• [What you will do]: Pictures should be left out when the listing below is repeated word for word.

• [Listed records]:

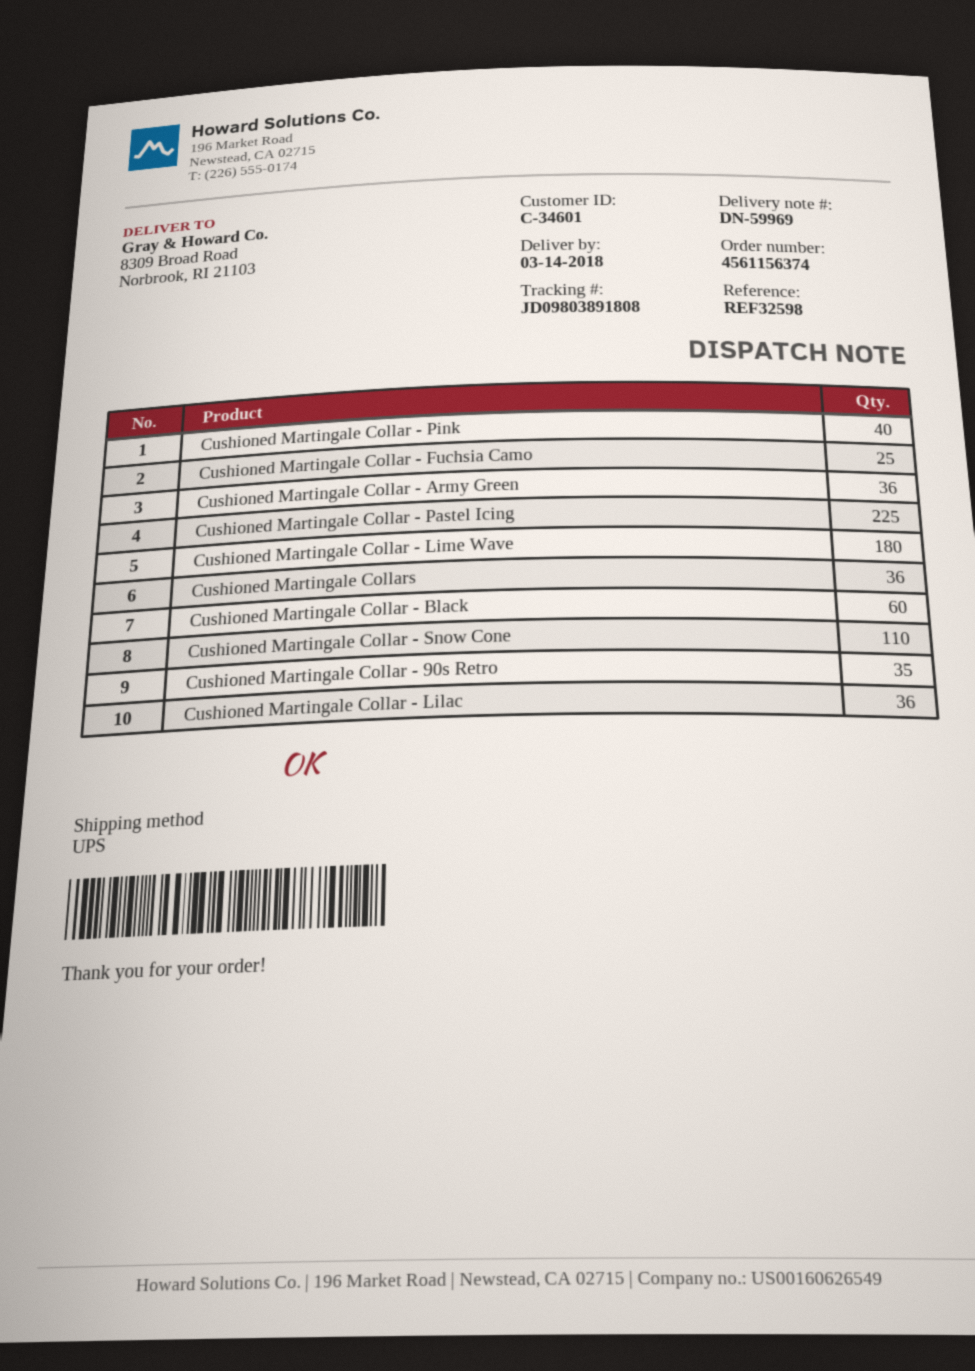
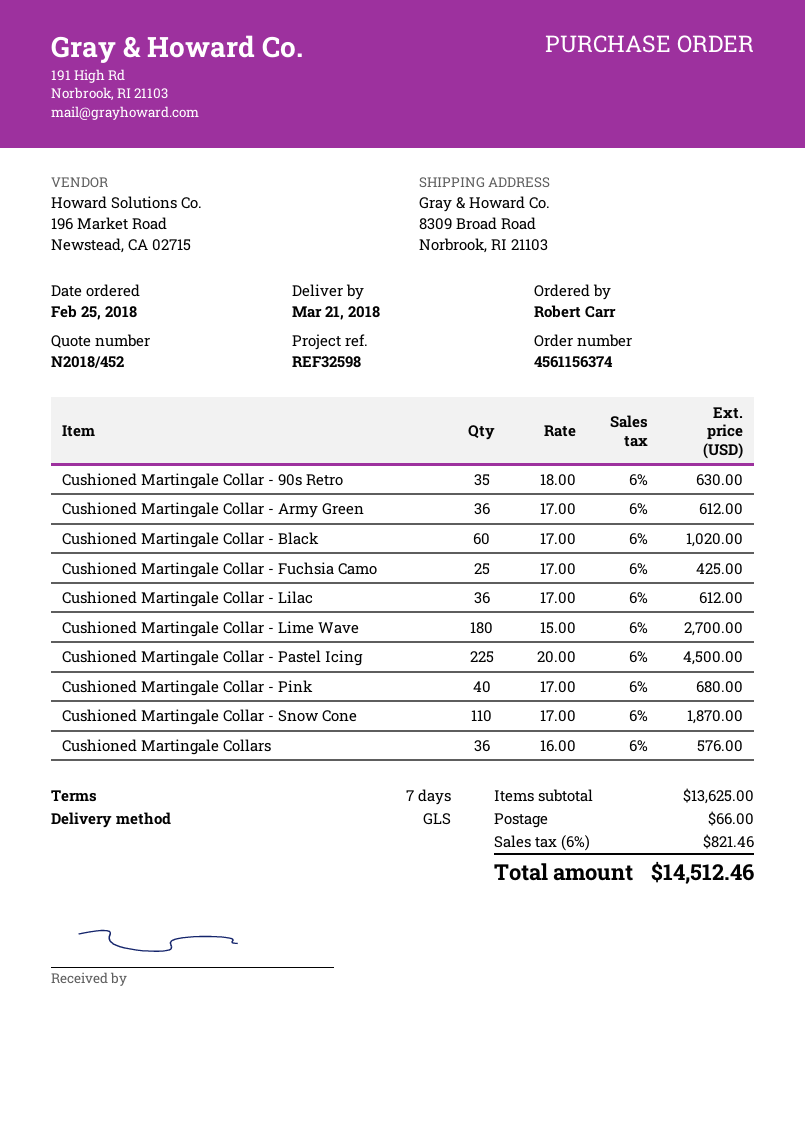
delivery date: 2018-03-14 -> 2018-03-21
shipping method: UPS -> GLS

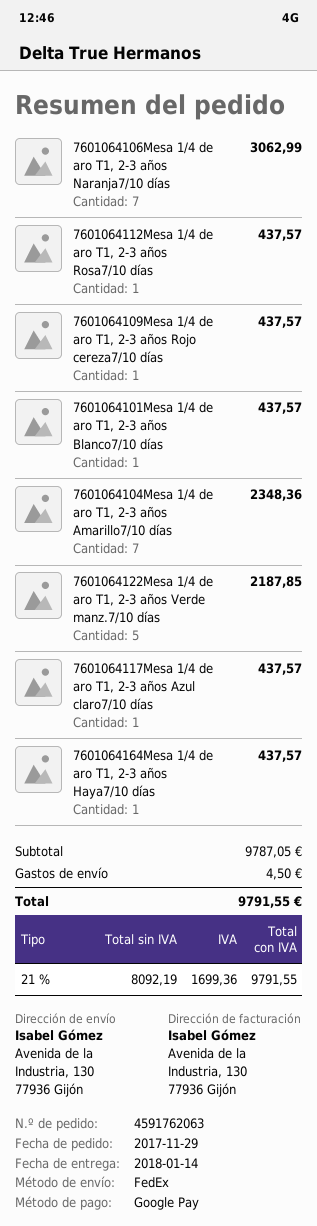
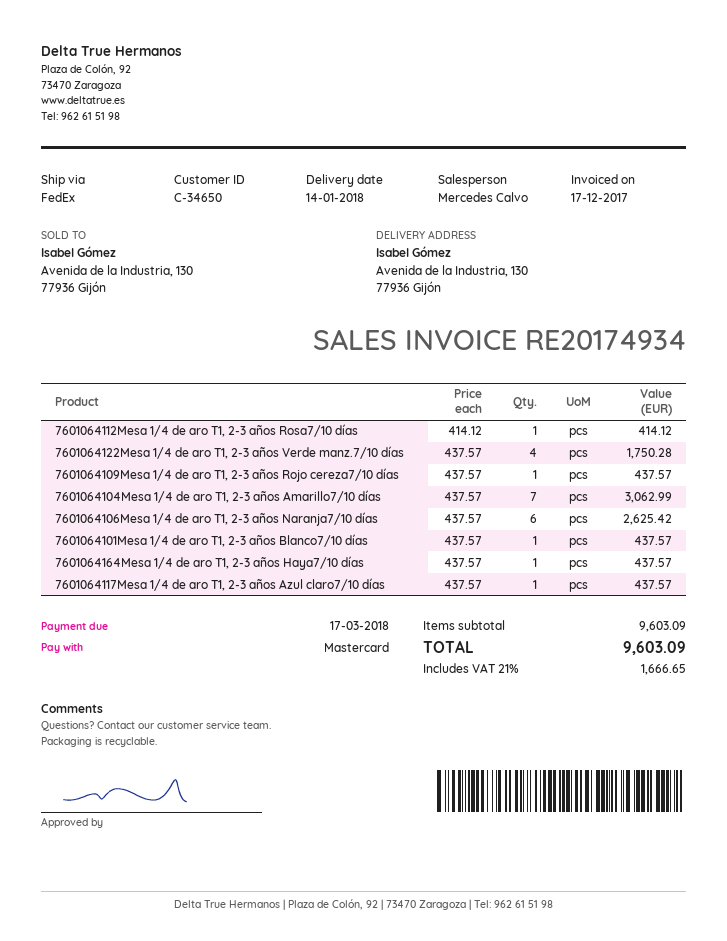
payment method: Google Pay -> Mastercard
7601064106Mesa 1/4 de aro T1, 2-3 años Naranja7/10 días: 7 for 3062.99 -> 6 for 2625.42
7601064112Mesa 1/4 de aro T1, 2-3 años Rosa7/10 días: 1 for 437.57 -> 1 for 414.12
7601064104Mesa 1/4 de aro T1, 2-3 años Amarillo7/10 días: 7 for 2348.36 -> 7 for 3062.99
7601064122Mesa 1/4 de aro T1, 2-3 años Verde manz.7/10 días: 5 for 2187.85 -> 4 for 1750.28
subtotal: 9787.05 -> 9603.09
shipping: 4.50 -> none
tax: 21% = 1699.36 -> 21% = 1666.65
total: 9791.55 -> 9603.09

• [Task result]:
delivery date: 2018-03-14 -> 2018-03-21
shipping method: UPS -> GLS

payment method: Google Pay -> Mastercard
7601064106Mesa 1/4 de aro T1, 2-3 años Naranja7/10 días: 7 for 3062.99 -> 6 for 2625.42
7601064112Mesa 1/4 de aro T1, 2-3 años Rosa7/10 días: 1 for 437.57 -> 1 for 414.12
7601064104Mesa 1/4 de aro T1, 2-3 años Amarillo7/10 días: 7 for 2348.36 -> 7 for 3062.99
7601064122Mesa 1/4 de aro T1, 2-3 años Verde manz.7/10 días: 5 for 2187.85 -> 4 for 1750.28
subtotal: 9787.05 -> 9603.09
shipping: 4.50 -> none
tax: 21% = 1699.36 -> 21% = 1666.65
total: 9791.55 -> 9603.09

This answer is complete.